● **Work instructions**
Write the listing out again word for word, excluding any pictures.

● **Input material**
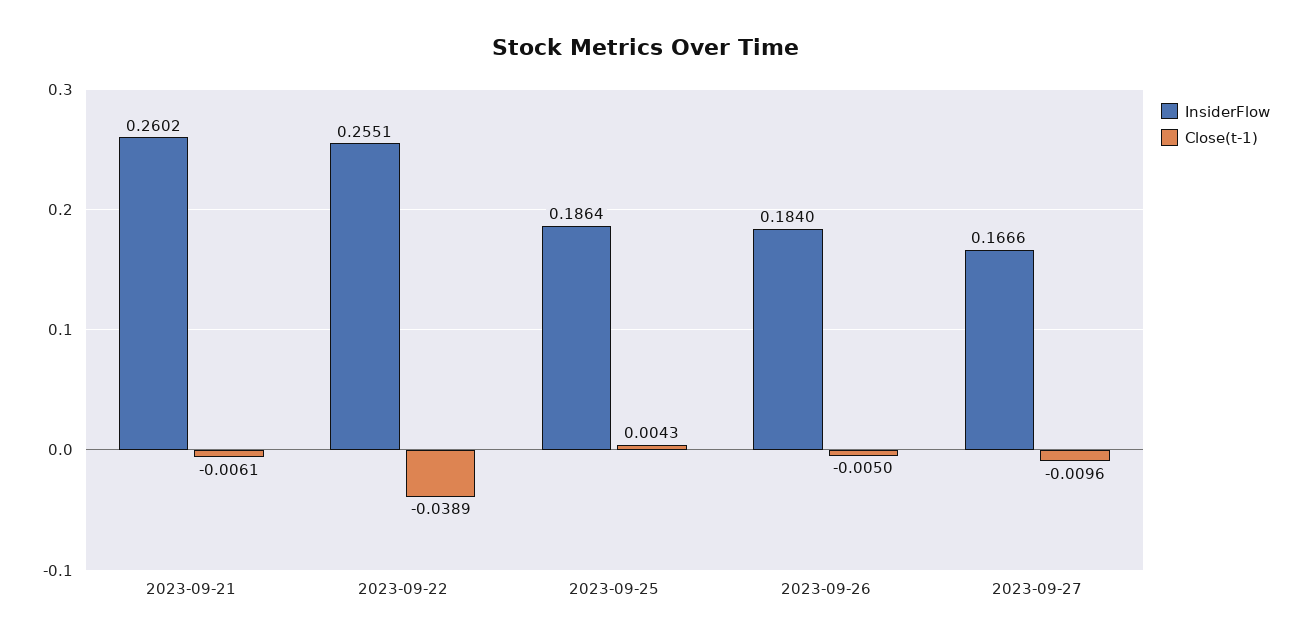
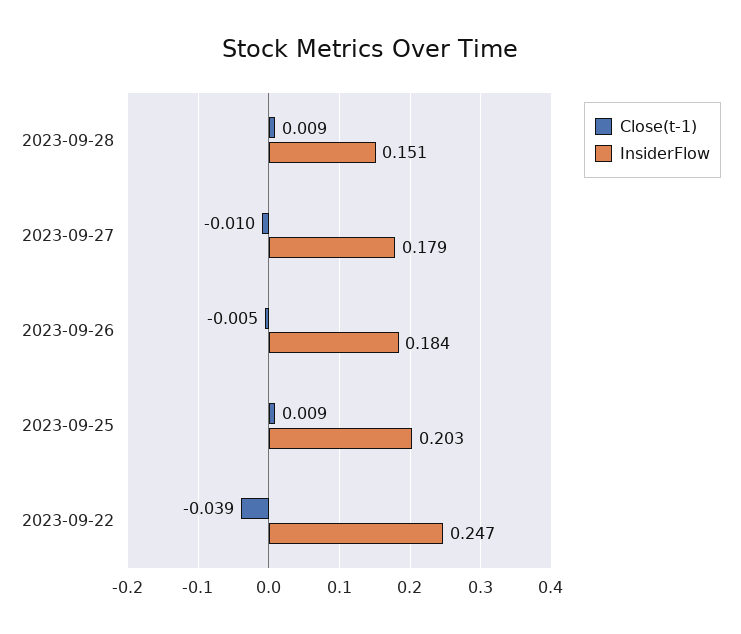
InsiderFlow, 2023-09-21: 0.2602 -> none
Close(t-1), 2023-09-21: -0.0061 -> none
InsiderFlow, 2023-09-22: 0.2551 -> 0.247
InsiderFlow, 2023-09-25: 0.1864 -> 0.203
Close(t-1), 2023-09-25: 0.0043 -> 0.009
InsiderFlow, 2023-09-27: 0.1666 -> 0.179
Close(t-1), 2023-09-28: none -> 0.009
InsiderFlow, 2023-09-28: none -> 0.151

● **Output**
InsiderFlow, 2023-09-21: 0.2602 -> none
Close(t-1), 2023-09-21: -0.0061 -> none
InsiderFlow, 2023-09-22: 0.2551 -> 0.247
InsiderFlow, 2023-09-25: 0.1864 -> 0.203
Close(t-1), 2023-09-25: 0.0043 -> 0.009
InsiderFlow, 2023-09-27: 0.1666 -> 0.179
Close(t-1), 2023-09-28: none -> 0.009
InsiderFlow, 2023-09-28: none -> 0.151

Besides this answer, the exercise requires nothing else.